• PROBLEM REQUIREMENTS: From the line with "[274,724,299,737] XY -> [476,281,492,292] xy" through the line with "[677,399,711,417] plot ->", inclusive, return each line of the data below exactly and leave the rest out.
(Beginning of INPUT RECORDS)
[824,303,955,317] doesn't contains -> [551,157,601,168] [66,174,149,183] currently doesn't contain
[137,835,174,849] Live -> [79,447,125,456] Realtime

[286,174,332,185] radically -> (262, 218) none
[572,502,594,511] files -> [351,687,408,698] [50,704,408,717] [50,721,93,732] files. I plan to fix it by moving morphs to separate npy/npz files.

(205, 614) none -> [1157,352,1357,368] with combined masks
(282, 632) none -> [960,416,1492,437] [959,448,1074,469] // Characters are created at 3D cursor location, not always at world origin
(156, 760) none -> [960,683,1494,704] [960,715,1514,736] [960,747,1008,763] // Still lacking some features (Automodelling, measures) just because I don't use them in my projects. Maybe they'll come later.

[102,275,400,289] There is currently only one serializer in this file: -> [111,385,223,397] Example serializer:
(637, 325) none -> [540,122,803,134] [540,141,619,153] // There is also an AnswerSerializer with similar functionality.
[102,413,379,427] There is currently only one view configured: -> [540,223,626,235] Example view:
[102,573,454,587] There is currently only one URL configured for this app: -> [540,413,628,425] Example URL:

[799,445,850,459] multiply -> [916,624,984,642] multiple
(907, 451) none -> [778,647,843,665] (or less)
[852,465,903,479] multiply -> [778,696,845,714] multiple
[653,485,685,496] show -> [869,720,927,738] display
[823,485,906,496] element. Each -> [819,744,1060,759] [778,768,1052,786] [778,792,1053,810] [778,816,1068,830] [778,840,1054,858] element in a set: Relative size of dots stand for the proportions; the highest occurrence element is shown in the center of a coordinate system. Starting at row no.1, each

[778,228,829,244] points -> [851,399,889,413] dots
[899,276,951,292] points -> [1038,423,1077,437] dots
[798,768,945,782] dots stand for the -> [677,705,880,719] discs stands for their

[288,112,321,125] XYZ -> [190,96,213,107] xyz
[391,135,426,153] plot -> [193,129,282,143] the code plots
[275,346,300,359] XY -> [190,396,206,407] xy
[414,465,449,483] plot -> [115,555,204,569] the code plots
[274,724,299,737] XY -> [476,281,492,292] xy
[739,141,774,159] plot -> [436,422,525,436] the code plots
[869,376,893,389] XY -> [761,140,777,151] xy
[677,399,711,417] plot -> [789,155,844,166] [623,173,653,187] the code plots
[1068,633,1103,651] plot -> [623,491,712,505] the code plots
(End of INPUT RECORDS)
• SOLUTION TO THE PROBLEM:
[274,724,299,737] XY -> [476,281,492,292] xy
[739,141,774,159] plot -> [436,422,525,436] the code plots
[869,376,893,389] XY -> [761,140,777,151] xy
[677,399,711,417] plot -> [789,155,844,166] [623,173,653,187] the code plots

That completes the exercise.